Weiterhin eignet sich diese Art von Problemen gut zur Gruppenarbeit, wodurch folgende Fähigkeiten gefördert werden: 

  • Teamfähigkeit;
  • kommunikative Fähigkeiten;
  • Präsentationsfähigkeiten.

 

Der Unterschied zum klassischen Mathematikunterricht

Man kann die Vorteile von mathematischer Modellierung im Schulunterricht mit der folgenden Analogie betrachten. Die üblichen Mathematikaufgaben, wie sie derzeit im Schulunterricht behandelt werden, sind vergleichbar mit dem Kauf eines neues Werkzeugs und dem Erlernen, wie man es benutzt, um es schließlich in einem Werkzeugkasten zu verstauen und es nie wieder zu benutzen. Das ist sinnvoll, um individuelle Fähigkeiten zu erproben, aber nicht, wenn man ein richtiges Heimwerkerprojekt angehen will. Im Gegensatz dazu ist ein mathematisches Modellierungsprojekt vergleichbar damit, dass man den Gebrauch aller Werkzeuge im Werkzeugkasten gemeinsam erlernt und erkennen kann, wann man neue Werkzeuge benötigt, so dass man großangelegte und Facettenreiche Heimwerkerprojekte zum Abschluss bringen kann.

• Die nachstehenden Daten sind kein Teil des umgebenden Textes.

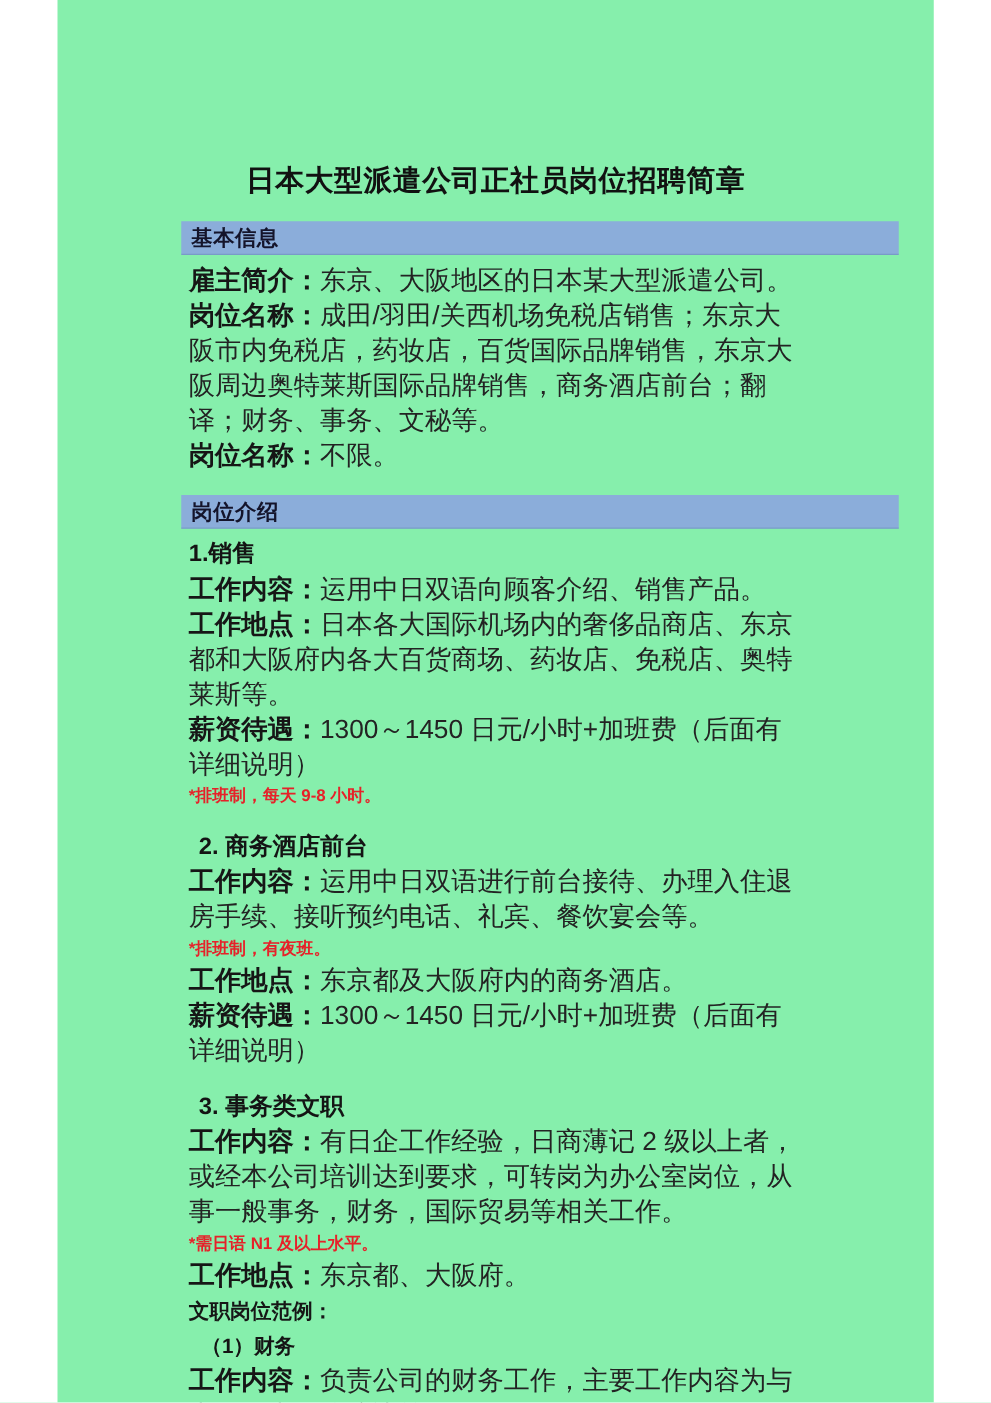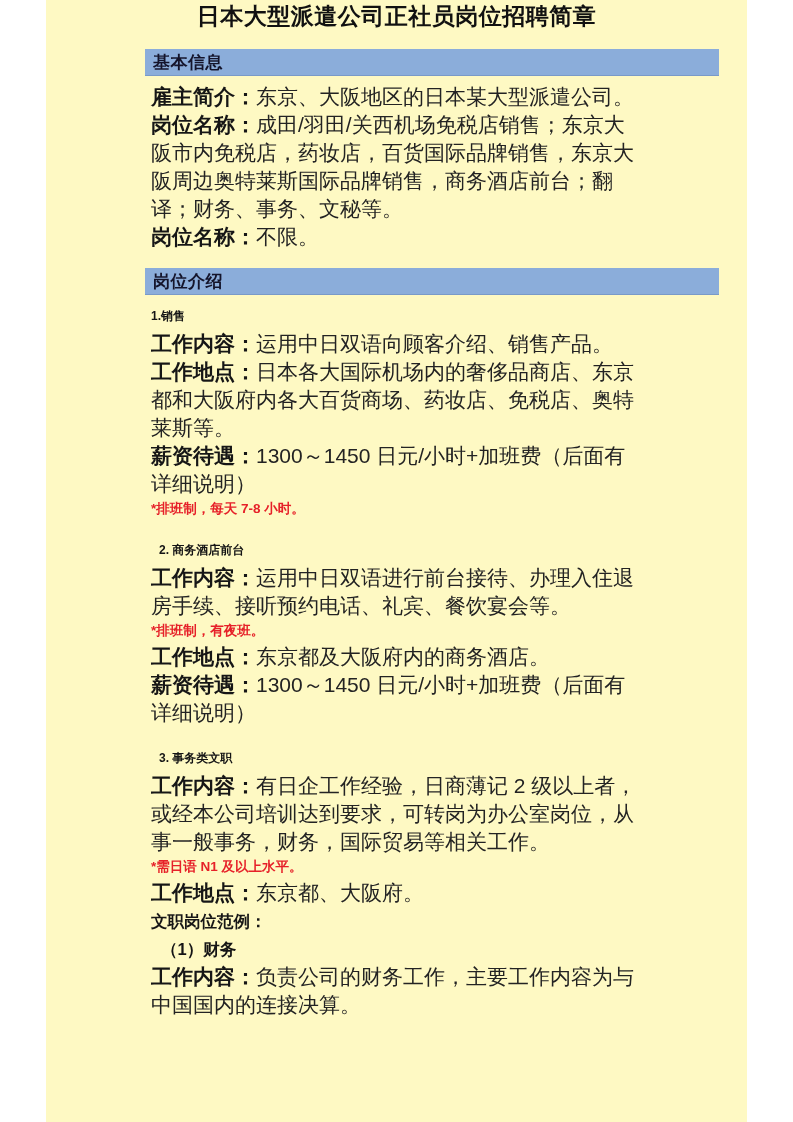--- a/index.html
+++ b/index.html
@@ -2,23 +2,24 @@
 <html style="--bar-blue: #8badda; --note-red: #e62129;"><head>
 <meta charset="utf-8">
 <style>
   * { margin: 0; padding: 0; box-sizing: border-box; }
   html, body { background: #ffffff; }
   .page {
     position: relative;
     width: 701px;
     height: 1122px;
     margin: 0 auto;
-    background: #fef9c3;
+    background: #86efac;
     font-family: "Liberation Sans", "DejaVu Sans", sans-serif;
     color: #212121;
+    padding-top: 128px;
     overflow: hidden;
   }
   .doc-title {
     text-align: center;
     font-size: 23px;
     font-weight: bold;
     color: #111111;
     line-height: 32px;
     letter-spacing: 0.5px;
   }
@@ -46,21 +47,21 @@
   .row {
     font-size: 21px;
     line-height: 28px;
     color: #232323;
     padding-left: 6px;
   }
   .row b { color: #161616; }
   .job { margin-top: 17px; }
   .job:first-of-type { margin-top: 0; }
   .job-heading {
-    font-size: 12px;
+    font-size: 19px;
     font-weight: bold;
     color: #141414;
     line-height: 28px;
     padding-left: 6px;
   }
   .job-heading.indented { padding-left: 14px; }
   .note {
     font-size: 13.5px;
     font-weight: bold;
     color: var(--note-red, #e62129);
@@ -107,21 +108,21 @@
       <span class="bar-label">岗位介绍</span>
     </div>
 
     <div class="rows">
 
       <div class="job">
         <div class="job-heading">1.销售</div>
         <p class="row"><b>工作内容：</b><span>运用中日双语向顾客介绍、销售产品。</span></p>
         <p class="row"><b>工作地点：</b><span>日本各大国际机场内的奢侈品商店、东京都和大阪府内各大百货商场、药妆店、免税店、奥特莱斯等。</span></p>
         <p class="row"><b>薪资待遇：</b><span>1300～1450 日元/小时+加班费（后面有详细说明）</span></p>
-        <p class="note">*排班制，每天 7-8 小时。</p>
+        <p class="note">*排班制，每天 9-8 小时。</p>
       </div>
 
       <div class="job">
         <div class="job-heading indented">2. 商务酒店前台</div>
         <p class="row"><b>工作内容：</b><span>运用中日双语进行前台接待、办理入住退房手续、接听预约电话、礼宾、餐饮宴会等。</span></p>
         <p class="note">*排班制，有夜班。</p>
         <p class="row"><b>工作地点：</b><span>东京都及大阪府内的商务酒店。</span></p>
         <p class="row"><b>薪资待遇：</b><span>1300～1450 日元/小时+加班费（后面有详细说明）</span></p>
       </div>
 

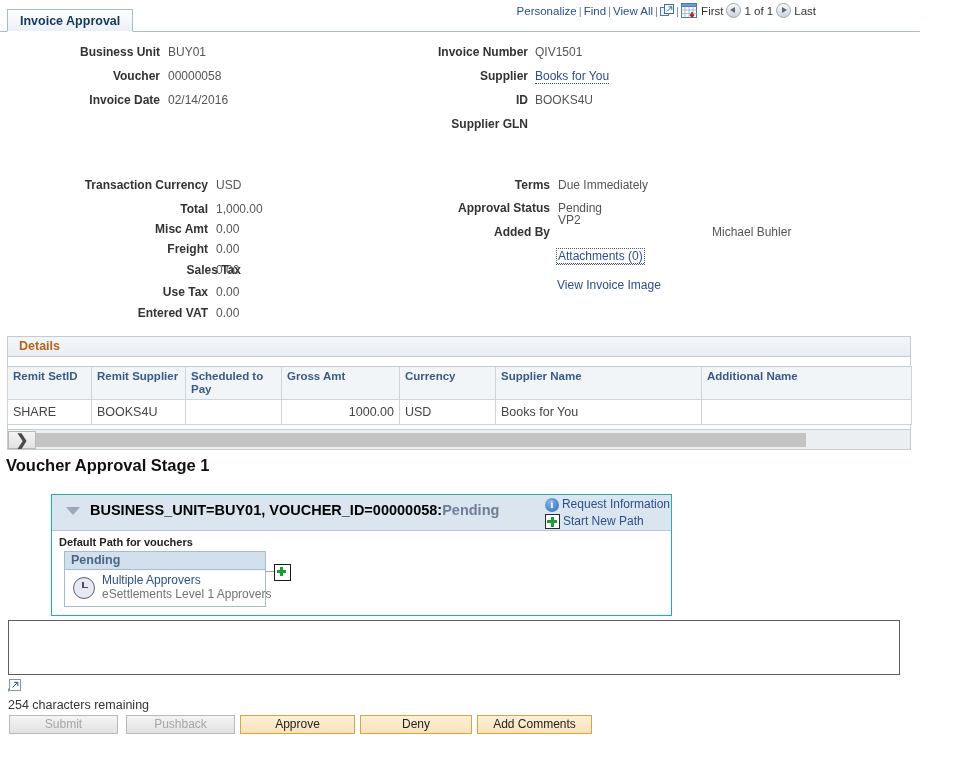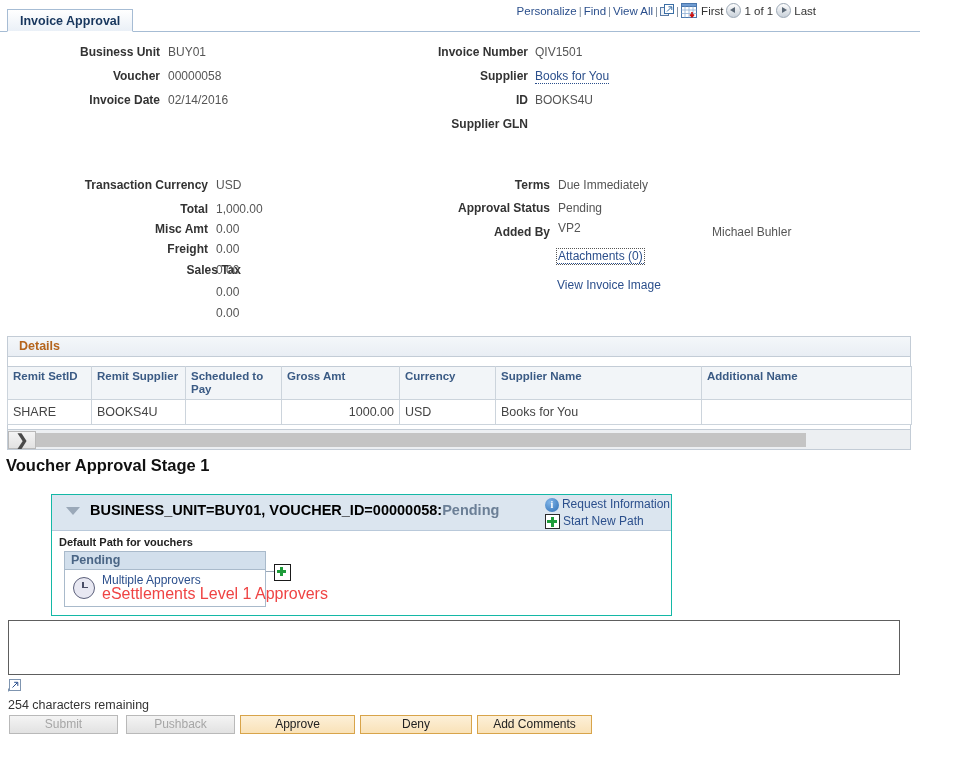--- a/index.html
+++ b/index.html
@@ -332,22 +332,22 @@
     background: #4a4e66;
   }
   .stage-txt-a {
     color: #2b4f8c;
     font-size: 12px;
     line-height: 13px;
     white-space: nowrap;
     cursor: pointer;
   }
   .stage-txt-b {
-    color: #ef4444;
-    font-size: 16px;
+    color: #737373;
+    font-size: 12px;
     line-height: 14px;
     white-space: nowrap;
   }
   .connector {
     position: absolute;
     left: 214px; top: 76px;
     width: 8px; height: 1px;
     background: #9aa8b8;
   }
   .stage-plus {
@@ -452,32 +452,34 @@
 
   <div class="lbl" style="left:0px; top:222px; width:208px;">Misc Amt</div>
   <div class="val" style="left:216px; top:222px;">0.00</div>
 
   <div class="lbl" style="left:0px; top:242px; width:208px;">Freight</div>
   <div class="val" style="left:216px; top:242px;">0.00</div>
 
   <div class="lbl" style="left:0px; top:263px; width:208px;padding-left:33px;">Sales Tax</div>
   <div class="val" style="left:216px; top:263px;">0.00</div>
 
+  <div class="lbl" style="left:0px; top:285px; width:208px;">Use Tax</div>
   <div class="val" style="left:216px; top:285px;">0.00</div>
 
+  <div class="lbl" style="left:0px; top:306px; width:208px;">Entered VAT</div>
   <div class="val" style="left:216px; top:306px;">0.00</div>
 
   <div class="lbl" style="left:390px; top:178px; width:160px;">Terms</div>
   <div class="val" style="left:558px; top:178px;">Due Immediately</div>
 
   <div class="lbl" style="left:390px; top:201px; width:160px;">Approval Status</div>
   <div class="val" style="left:558px; top:201px;">Pending</div>
 
   <div class="lbl" style="left:390px; top:225px; width:160px;">Added By</div>
-  <div class="val" style="left:558px; top:221px;">VP2</div>
+  <div class="val" style="left:558px; top:213px;">VP2</div>
   <div class="val" style="left:712px; top:225px;">Michael Buhler</div>
 
   <div class="lnk dotted focus" style="left:557px; top:249px;">Attachments (0)</div>
   <div class="lnk plain" style="left:557px; top:278px;">View Invoice Image</div>
 
   <div class="groupbox" style="left:7px; top:336px; width:904px; height:94px;">
     <div class="groupbox-hdr">Details</div>
   </div>
 
   <div class="grid-toolbar">

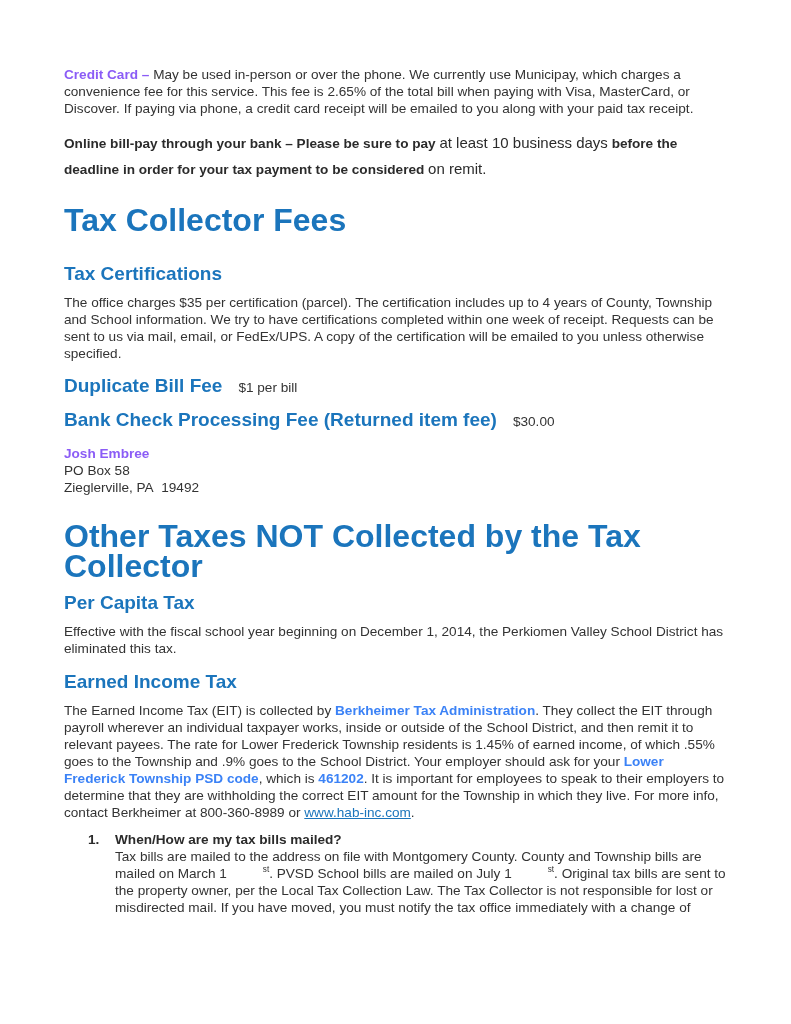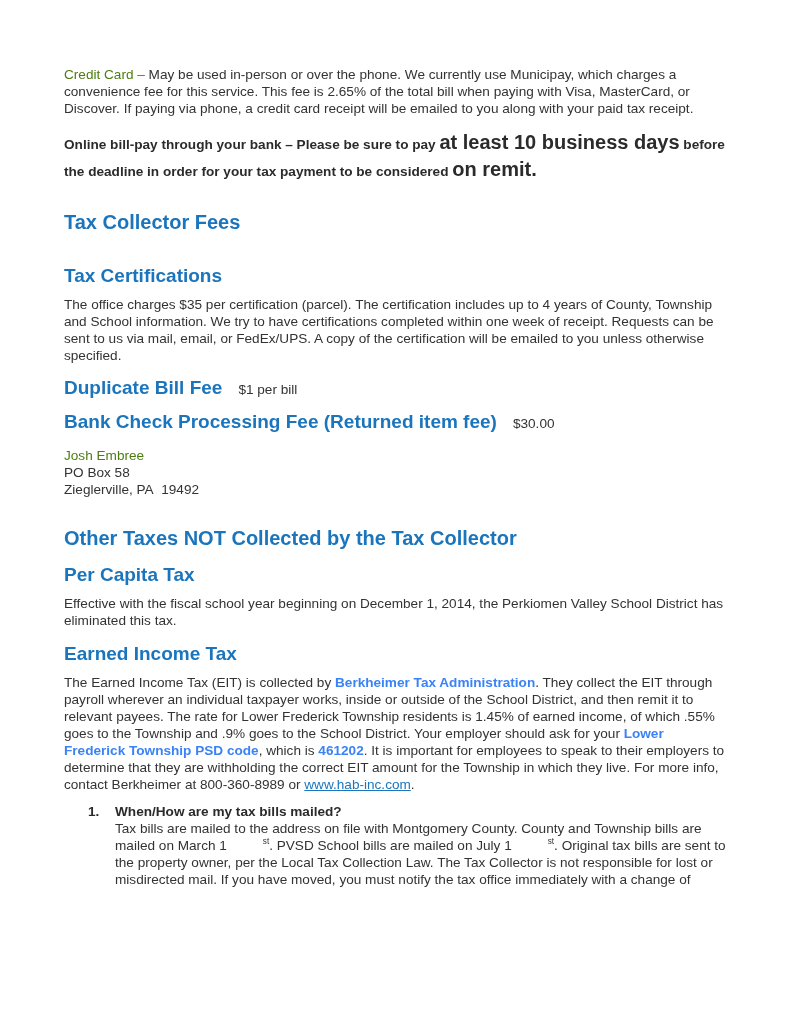--- a/index.html
+++ b/index.html
@@ -17,32 +17,32 @@
     width: 791px;
     height: 1024px;
     padding: 66px 63px 0 64px;
     background: #ffffff;
   }
   p { margin: 0; }
   b, strong { font-weight: bold; color: #3b82f6; }
   .h1 {
     color: #1b75bc;
     font-weight: bold;
-    font-size: 20px;
+    font-size: 32px;
     line-height: 30px;
   }
   .h2 {
     color: #1b75bc;
     font-weight: bold;
     font-size: 19px;
     line-height: 22px;
   }
-  .lead-bold { font-weight: normal; color: #4d7c0f; }
+  .lead-bold { font-weight: bold; color: #8b5cf6; }
   .billpay { font-weight: bold; color: #2b2b2b; line-height: 25px; margin-top: 13px; }
-  .big { font-size: 20px; font-weight: bold; }
+  .big { font-size: 15px; font-weight: normal; }
   .mt-section-h1 { margin-top: 23px; }
   .mt-h2 { margin-top: 28px; }
   .mt-p { margin-top: 9px; }
   .mt-p-lg { margin-top: 13px; }
   .price {
     color: #333333;
     font-weight: normal;
     font-size: 13.6px;
     margin-left: 16px;
   }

Im KOMMS glauben wir fest daran, dass die Konfrontation von Schülern mit mathematischen Modellierungsproblemen ihre wissenschaftliche Kompetenz, und darüber hinaus auch sehr wichtige soziale Kompetenzen, fördern und erweitern kann. Dies kann helfen, die Fähigkeiten zu entwickeln, die unsere Studenten und Schüler benötigen, um die interdisziplinären und komplexen wissenschaftlichen und technischen Herausforderungen der Zukunft zu bewältigen.